TASK OBJECTIVE. What the answer must contain is every line of the records, exactly, with no pictures.

(Difference listings)
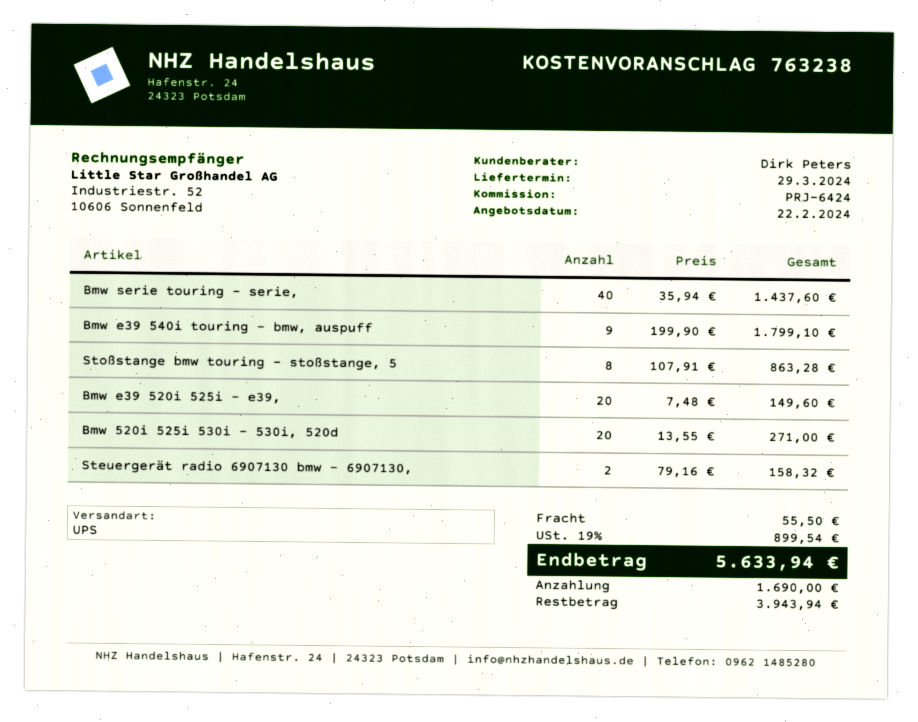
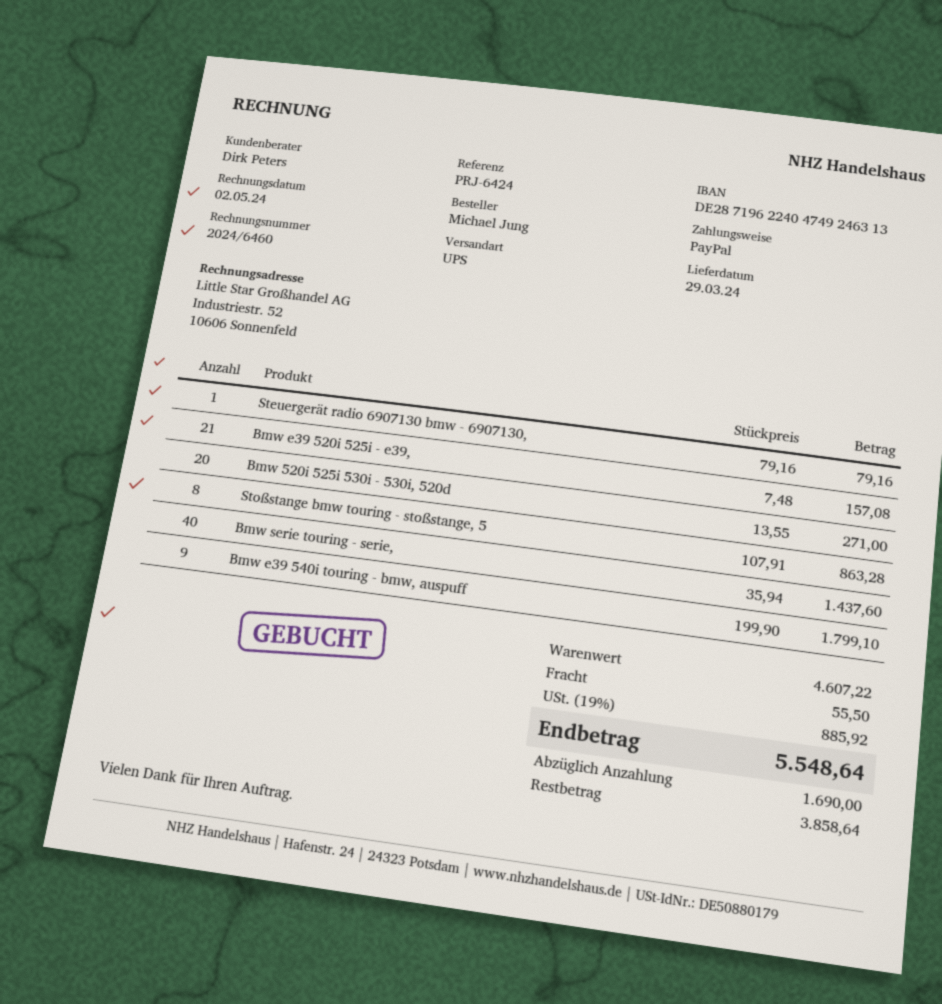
Bmw e39 520i 525i - e39,: 20 x 7.48 = 149.60 -> 21 x 7.48 = 157.08
Steuergerät radio 6907130 bmw - 6907130,: 2 x 79.16 = 158.32 -> 1 x 79.16 = 79.16
tax: 19% = 899.54 -> 19% = 885.92
total: 5633.94 -> 5548.64
balance: 3943.94 -> 3858.64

EXERCISE RESPONSE.
Bmw e39 520i 525i - e39,: 20 x 7.48 = 149.60 -> 21 x 7.48 = 157.08
Steuergerät radio 6907130 bmw - 6907130,: 2 x 79.16 = 158.32 -> 1 x 79.16 = 79.16
tax: 19% = 899.54 -> 19% = 885.92
total: 5633.94 -> 5548.64
balance: 3943.94 -> 3858.64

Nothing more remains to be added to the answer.